JACOB: —As we ourselves often do—

WILHELM: —As does Bookbread on his blog.

JACOB: And well before Montaigne, there was Epictetus—a man who, unlike Montaigne, owned no library of books to organize his thoughts, nor castle in the French countryside with which to house them—yet still that slave and Stoic recognized:

Accordingly if any conversation should arise among uninstructed persons about any theorem, generally be silent; for there is great danger that you will immediately vomit up what you have not digested. And when a man shall say to you, that you know nothing, and you are not vexed, then be sure that you have begun the work (of philosophy). For even sheep do not vomit up their grass and show to the shepherds how much they have eaten; but when they have internally digested the pasture, they produce externally wool and milk. Do you also show not your theorems to the uninstructed, but show the acts which come from their digestion. (04)

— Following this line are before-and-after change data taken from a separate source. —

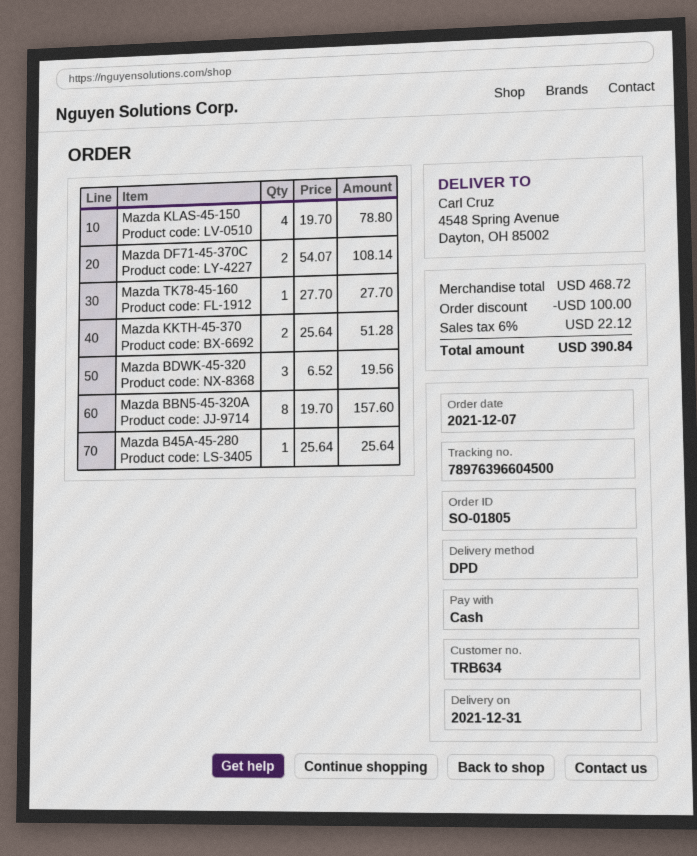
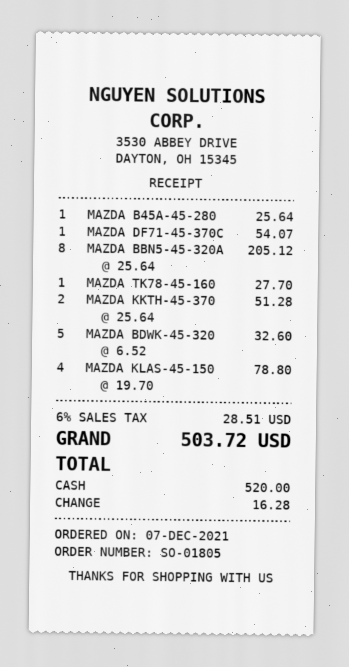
Mazda DF71-45-370C: 2 x 54.07 = 108.14 -> 1 x 54.07 = 54.07
Mazda BDWK-45-320: 3 x 6.52 = 19.56 -> 5 x 6.52 = 32.60
Mazda BBN5-45-320A: 8 x 19.70 = 157.60 -> 8 x 25.64 = 205.12
discount: 100.00 -> none
tax: 6% = 22.12 -> 6% = 28.51
total: 390.84 -> 503.72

WILHELM: In other words, we have both the ancient Epictetus and the more recent Renaissance men (Montaigne and Bacon) warning us against this habit of reading books and then regurgitating their quotations before we have let them settle in the stomachs of our souls.  And they warn us because such a habit fails to provide the mind of the reader with any sort of mental-nutritional value?

JACOB: Precisely.

WILHELM: Should we (as readers) then behave like dogs—dare we return to our own vomit?

JACOB: There you go with that over-specificity again, brother, but recall the old proverb: if the sun breed maggots in a dead dog….

01. Bacon, Francis. “Of Studies.” The Essays or Counsels, Civil and Moral. (1625).  Project Guttenberg. <>.

02. Montaigne, Michel de. Essays II, x, “On Books.” (1580).  Trans. Charles Cotton.  Project Guttenberg. <>.

03. Montaigne, Michel de. Essays III, ix “On Vanity.” (1580).  Trans. Charles Cotton.  Project Guttenberg. <>.

04. Epictetus, Encheiridion (“The Manual”) xlvi, pp. 400–401.  Trans. George Long.  Google Books. <>.